Curiosi sono anche i titoli di alcuni brani, come ad esempio ‘Tutankamon’ o ‘Marlon Brando’:

“E’ difficile spiegare cosa si nasconde dietro quei titoli. Posso dirti che si riferiscono a storie vere che ci sono successe. Possono riguardare fidanzate, droghe, morte, road trips o altro. Questo è ciò che sono i testi dei Santoro: storie e cantastorie.”.

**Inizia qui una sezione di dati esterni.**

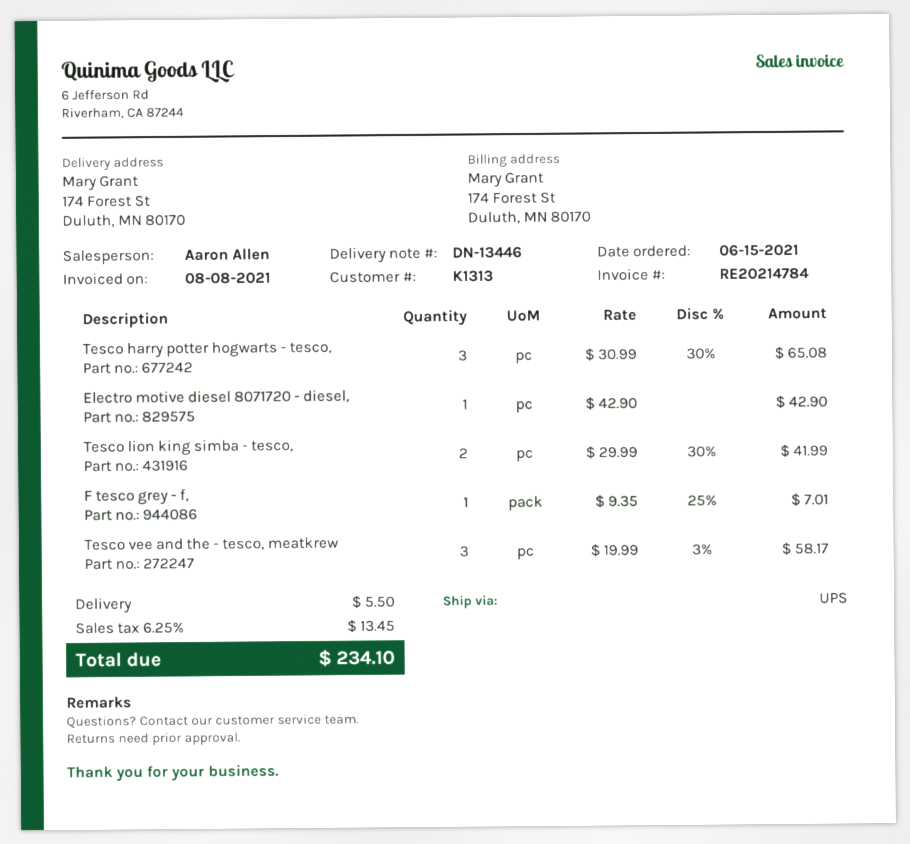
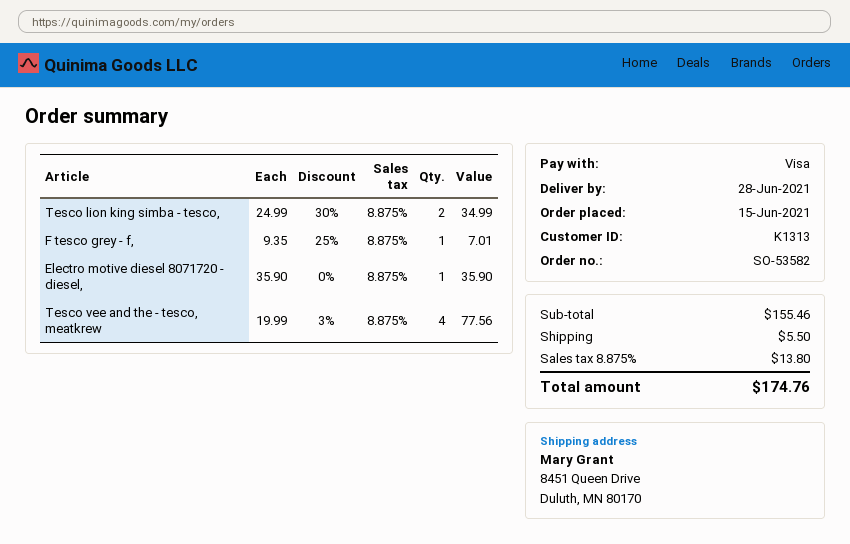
ship to: 174 Forest St, Duluth, MN 80170 -> 8451 Queen Drive, Duluth, MN 80170
Tesco harry potter hogwarts - tesco,: 3 x 30.99 - 30% = 65.08 -> none
Electro motive diesel 8071720 - diesel,: 1 x 42.90 = 42.90 -> 1 x 35.90 = 35.90
Tesco lion king simba - tesco,: 2 x 29.99 - 30% = 41.99 -> 2 x 24.99 - 30% = 34.99
Tesco vee and the - tesco, meatkrew: 3 x 19.99 - 3% = 58.17 -> 4 x 19.99 - 3% = 77.56
tax: 6.25% = 13.45 -> 8.875% = 13.80
total: 234.10 -> 174.76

A volte i riferimenti ai Kyuss e al loro immaginario sembrano veramente forti, ma Sergio ci spiega come stanno le cose:

“I Santoro due mesi dopo la loro nascita avevano già pronti tutti i brani che hai sentito. L’ispirazione viene dalle nostre stesse vite e nient’altro. Quanto ai Kyuss, sono una delle mie band preferite di tutti i tempi, mi piace il loro suono vecchio stampo. Una volta li ho incontrati mentre ero in tour coi Natas e mi hanno detto di sentirsi molto ispirati dalla musica dei Natas, che ci consideravano come fratelli. E’ stata una bella scoperta, ho capito che negli USA e in Sud America c’erano alcune cose che si stavano sviluppando parallelamente, come la nostra musica.”.

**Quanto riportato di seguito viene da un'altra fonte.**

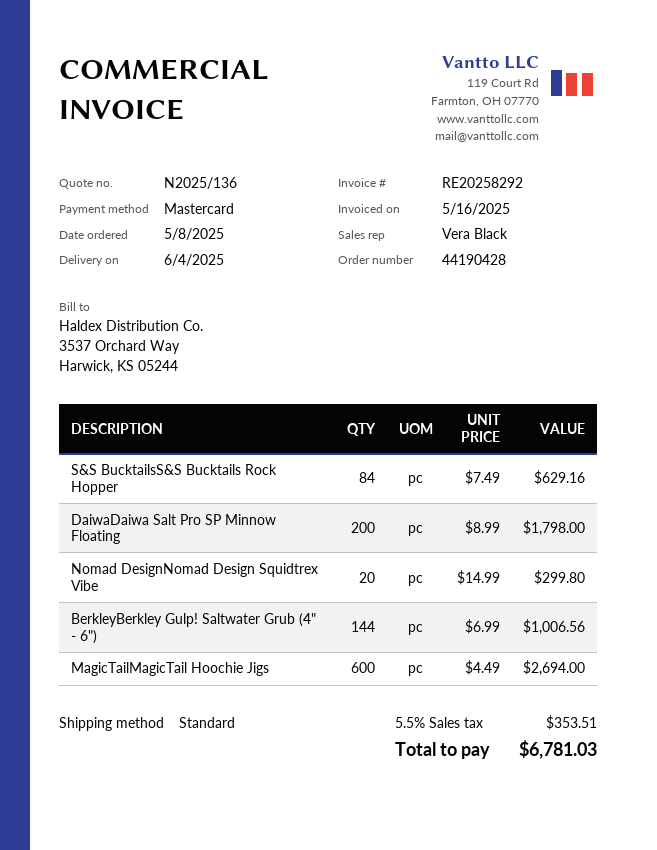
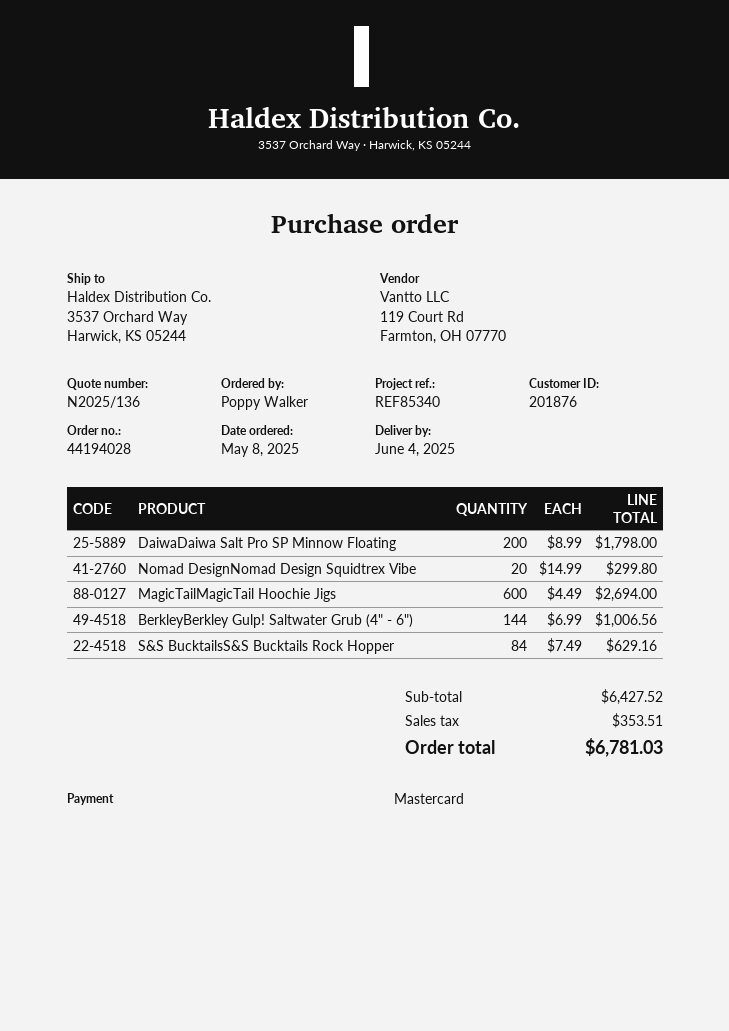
order number: 44190428 -> 44194028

Incuriositi, chiediamo a Sergio come sia la situazione musicale in Argentina:

“Suonare in una band qui è veramente difficile: non ci sono soldi, è difficile procurarsi gli equipaggiamenti. E’ anche molto divertente però, perché poca gente siimpegna in questa avventura e non esistono rivalità o simili tra le band. Noi siamo attivi coi Natas dal 1993, ci siamo fatti conoscere, abbiamo suonato negli USA e ora pare che stia nascendo una piccola scena stoner anche qui in Argentina. Ora aspetteremo le reazioni dei fan al nostro album e sentiremo cosa ha intenzione di fare la PLY. Non abbiamo soldi per eventuali tour europei o statunitensi per ora, quindi continuiamo a scrivere e registrare nuovi brani intanto. Un grazie ed un saluto a Metallus, spero vi piaccia la nostra musica! Keep on ridin’ on!”.